Small Farms

A small farm is classed here as anything with more than a few acres of land, up to about 50-60 acres. Enough to do some standard farming, or even engage in commercial operations, but not enough for commercial ranching or more than a family business. This category takes in supplementary farming, subsistence farming, and small commercial farming, so it covers a broad range.

This is the dream of most people who farm in small spaces - a bit of land somewhere, which offers choices for a variety of uses.

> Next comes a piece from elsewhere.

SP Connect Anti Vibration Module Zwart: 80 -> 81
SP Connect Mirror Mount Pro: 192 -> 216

The cool thing is that you can really choose what level you want to achieve. You have choices for raising just about anything, space to put gardens and greenhouses if you need them, room for fields that can remove much of the burden of purchasing feed if they are managed well, and you can sell farm produce or animals either through roadside stands or farmer's markets, or you can go fully commercial and meet regular production demands with requirements involving licensing and regulatory oversight.

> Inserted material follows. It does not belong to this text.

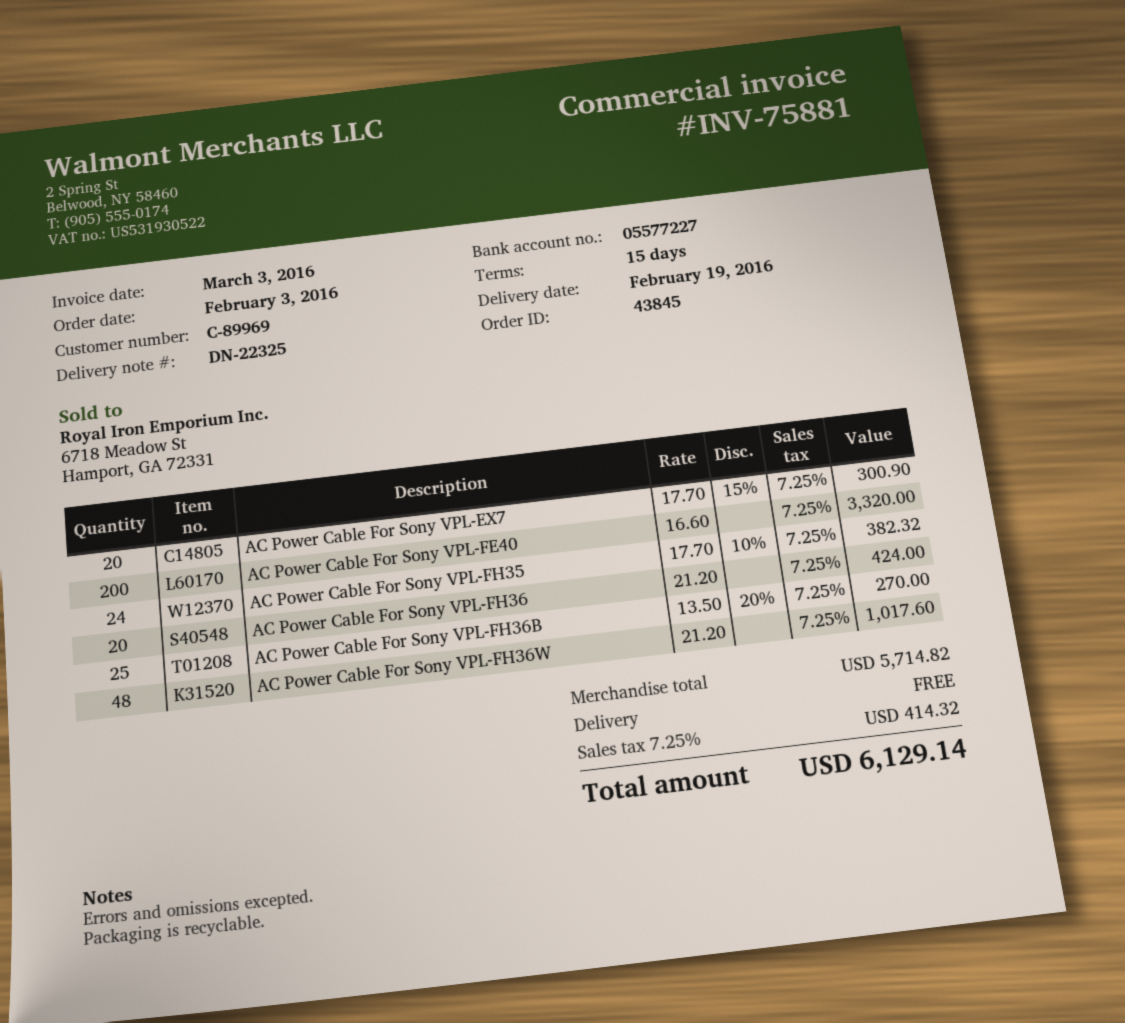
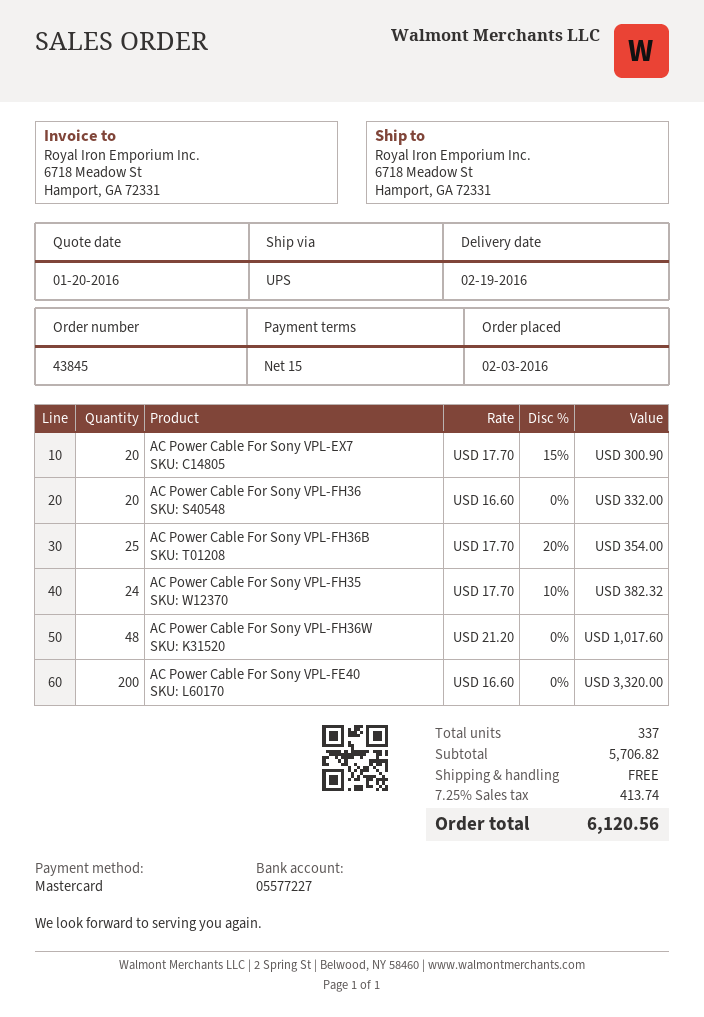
AC Power Cable For Sony VPL-FH36: 20 x 21.20 = 424.00 -> 20 x 16.60 = 332.00
AC Power Cable For Sony VPL-FH36B: 25 x 13.50 - 20% = 270.00 -> 25 x 17.70 - 20% = 354.00
subtotal: 5714.82 -> 5706.82
tax: 7.25% = 414.32 -> 7.25% = 413.74
total: 6129.14 -> 6120.56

If you decide to go commercial, make sure you check your state regulations, and federal regulations regarding the sale and production of the items you wish to sell.

We have a lot of difference between the small end of this category and the large end as well. Land use may be regulated more for smaller parcels than larger ones, and smaller ones may be in covenant communities, or zoned residential, so that commercial operations are forbidden. Some types of livestock may be prohibited as well.

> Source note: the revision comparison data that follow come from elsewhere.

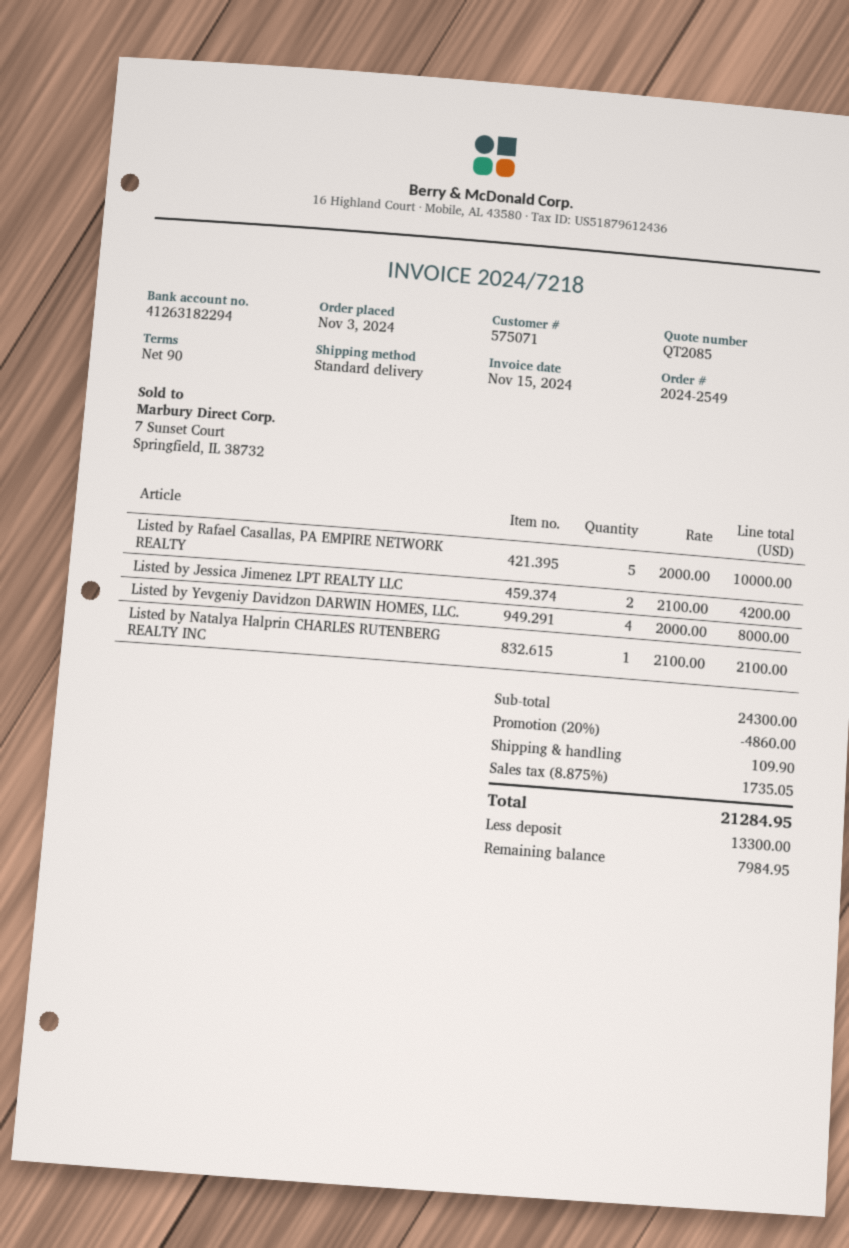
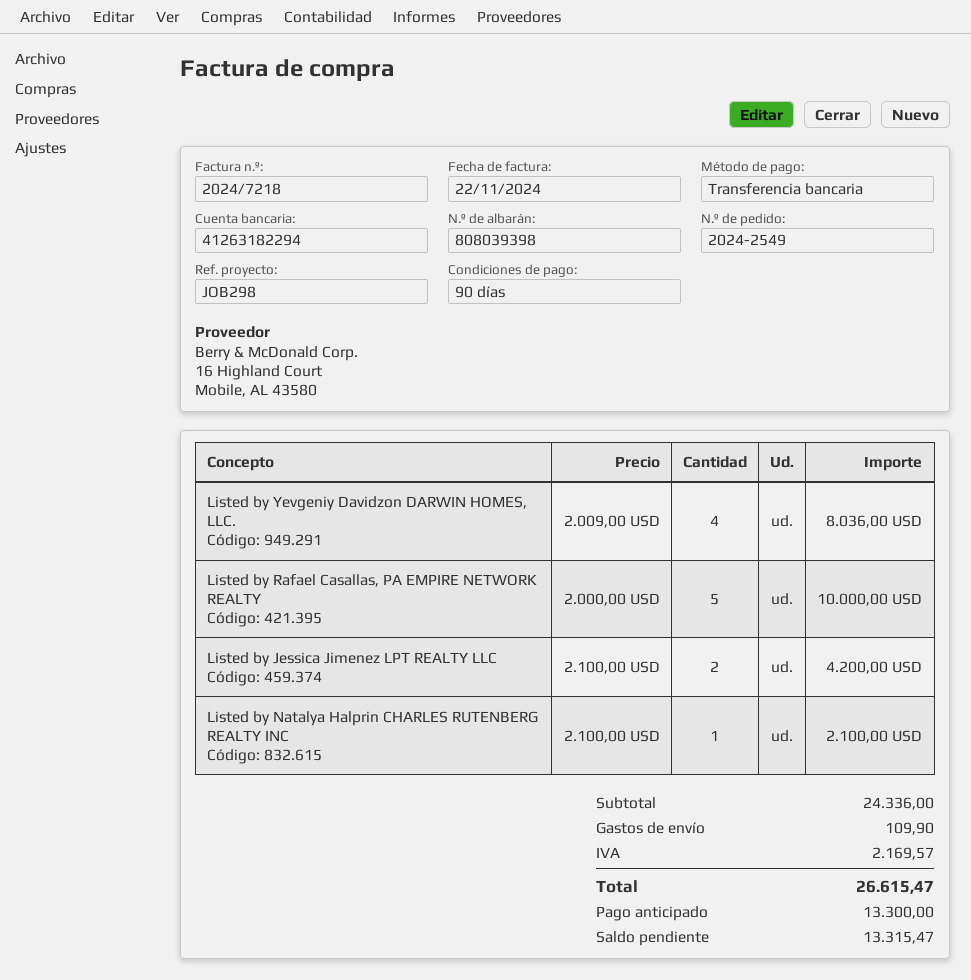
invoice date: 2024-11-15 -> 2024-11-22
Listed by Yevgeniy Davidzon DARWIN HOMES, LLC.: 4 x 2000.00 = 8000.00 -> 4 x 2009.00 = 8036.00
subtotal: 24300.00 -> 24336.00
discount: 20% = 4860.00 -> none
tax: 1735.05 -> 2169.57
total: 21284.95 -> 26615.47
balance: 7984.95 -> 13315.47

Assuming you CAN have all types of livestock, your options are unlimited as far as choice of animals. Numbers of those animals will be limited by available space, and management of the property.

You'll need to learn to manage both fields, and animals if you raise livestock. You will also have space for a variety of types gardens or orchards that you may wish to develop. Development and use is a matter of investing, one thing at a time, to add production piece by piece.

As you add production, pay attention to the cyclical nature of things. Poultry can benefit a garden, by eating bugs and keeping weeds down. The poultry manure provides fertilizer. The garden in turn benefits the poultry, by providing scrap produce for feed supplementation. Fields also provide valuable forage, and animals foraging in fields provide fertilizer.

If you can keep a balance between feed and fertilizer needs, your farm will run much efficiently, and it will be less costly and more profitable.

We don't provide a best choices list here, because you can choose anything you like. Guinea Fowl are an option on a larger farm, where they are not when you have close neighbors, due to the amount of noise they make.

Your options are limited only by local individual limitations. Enjoy it. You are living the dream.